-- REQUIRED ACTION --
Everything in the records except the pictures must be copied out exactly.

>>>>

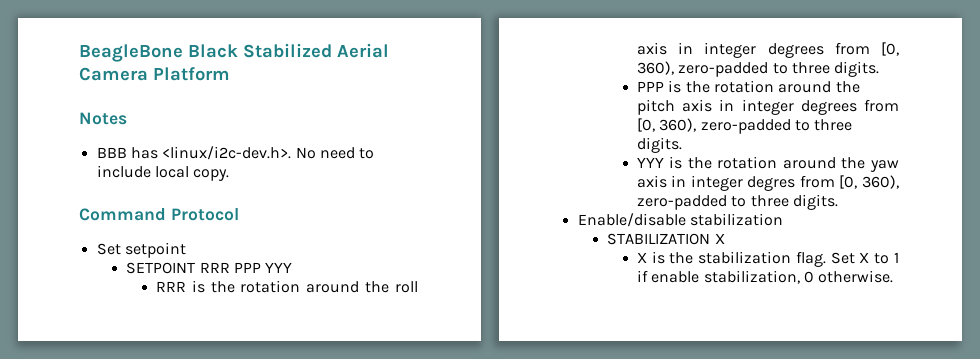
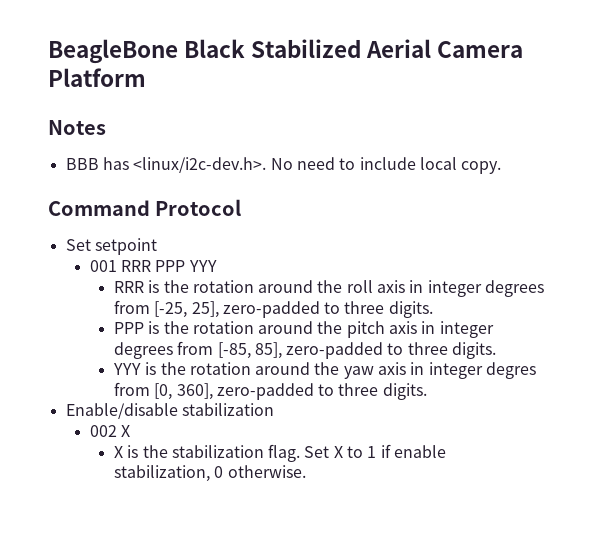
[126,262,196,274] SETPOINT -> [89,260,117,272] 001
[881,42,899,56] [636,61,674,75] [0, 360), -> [154,301,219,318] [-25, 25],
[636,118,697,132] [0, 360), -> [217,342,282,359] [-85, 85],
[862,175,899,189] 360), -> [176,383,213,400] 360],
[607,233,711,245] STABILIZATION -> [89,425,117,437] 002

<<<<

-- RESPONSE TO THE EXERCISE --
[126,262,196,274] SETPOINT -> [89,260,117,272] 001
[881,42,899,56] [636,61,674,75] [0, 360), -> [154,301,219,318] [-25, 25],
[636,118,697,132] [0, 360), -> [217,342,282,359] [-85, 85],
[862,175,899,189] 360), -> [176,383,213,400] 360],
[607,233,711,245] STABILIZATION -> [89,425,117,437] 002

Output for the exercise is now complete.